Normal Colour Vision

By The Detect Color Blindness editorial team Last reviewed

Typical trichromatic colour vision.

What Normal Colour Vision means

Your responses match typical three-cone (trichromatic) colour vision. You distinguished the figures on the red-green and blue-yellow screening plates without a consistent pattern of errors.

What it can look like day to day

  • You can separate reds, greens, blues and yellows
  • Colour-coded information is easy to read
  • This screening did not flag a colour deficiency
  • Screen and lighting can still affect any online test

How common is it?

~92% of men, ~99.5% of women. Colour vision deficiency overall affects roughly 1 in 12 men and 1 in 200 women, see the full prevalence breakdown.

How to test for Normal Colour Vision

Start with the free online color blind test. For a diagnosis, an eye-care professional uses calibrated plates, an anomaloscope or an arrangement test. Want to see the difference? Try the colour blindness simulator.

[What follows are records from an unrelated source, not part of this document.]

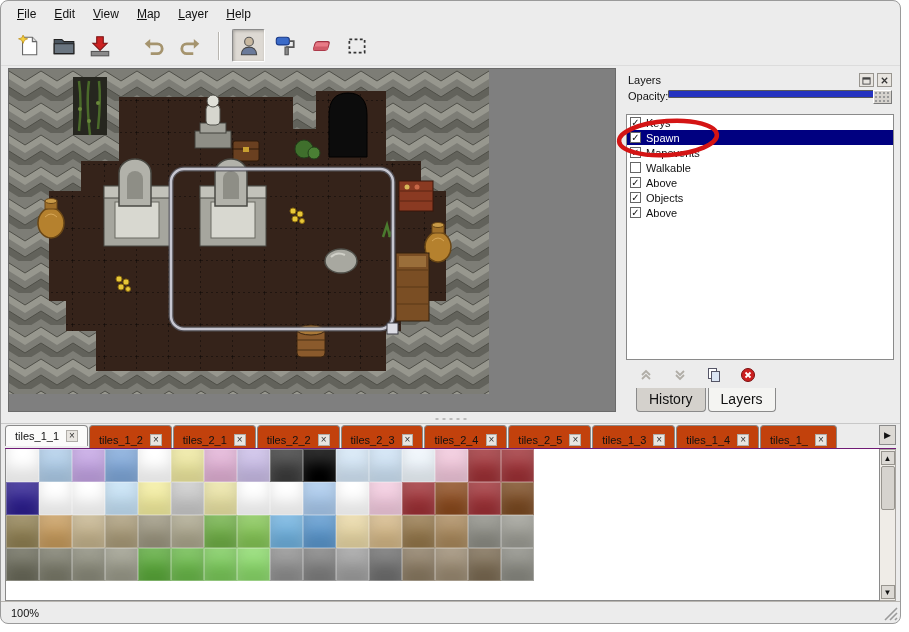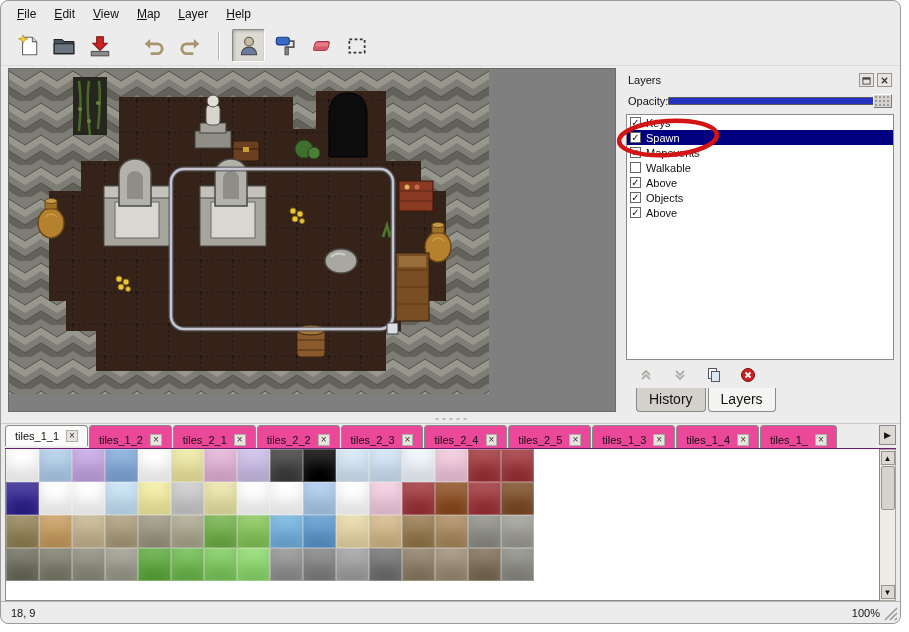"Opacity:" .opacity-row { align-items: center -> none }
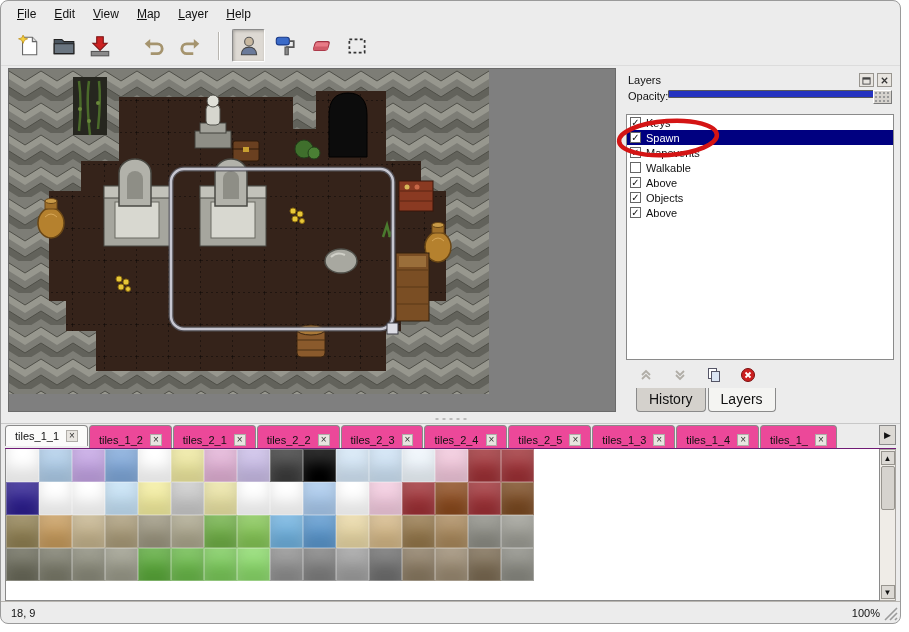"tiles_1_2" .ts-tab { background: #ec4899 -> #c2410c }
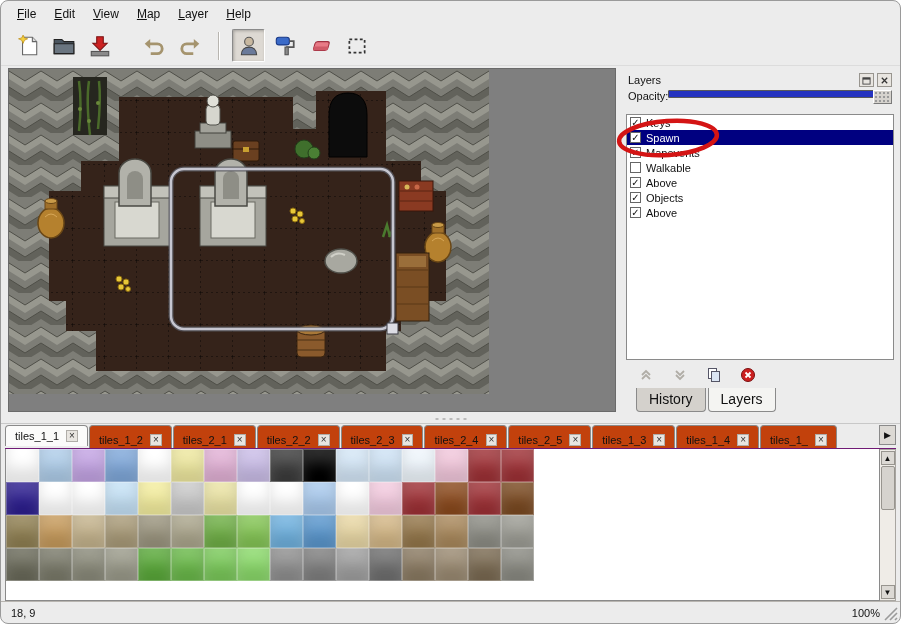"18, 9" span.sb-coords { html: <span>18, 9</span> -> none }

Frequently asked questions

Is this result a diagnosis?
No. It's an educational screening result based on an online plate test, which can be affected by your screen and lighting. Only an eye-care professional can diagnose colour vision deficiency.
Can color blindness get worse over time?
Inherited colour blindness is stable and does not progress. If your colour vision changes noticeably over time, that can signal an eye or health condition and should be checked by a professional.
Can color blindness be cured?
Inherited colour blindness can't currently be cured. Special filter glasses help some people with red-green types by boosting contrast, and everyday tools and habits make colour tasks easier.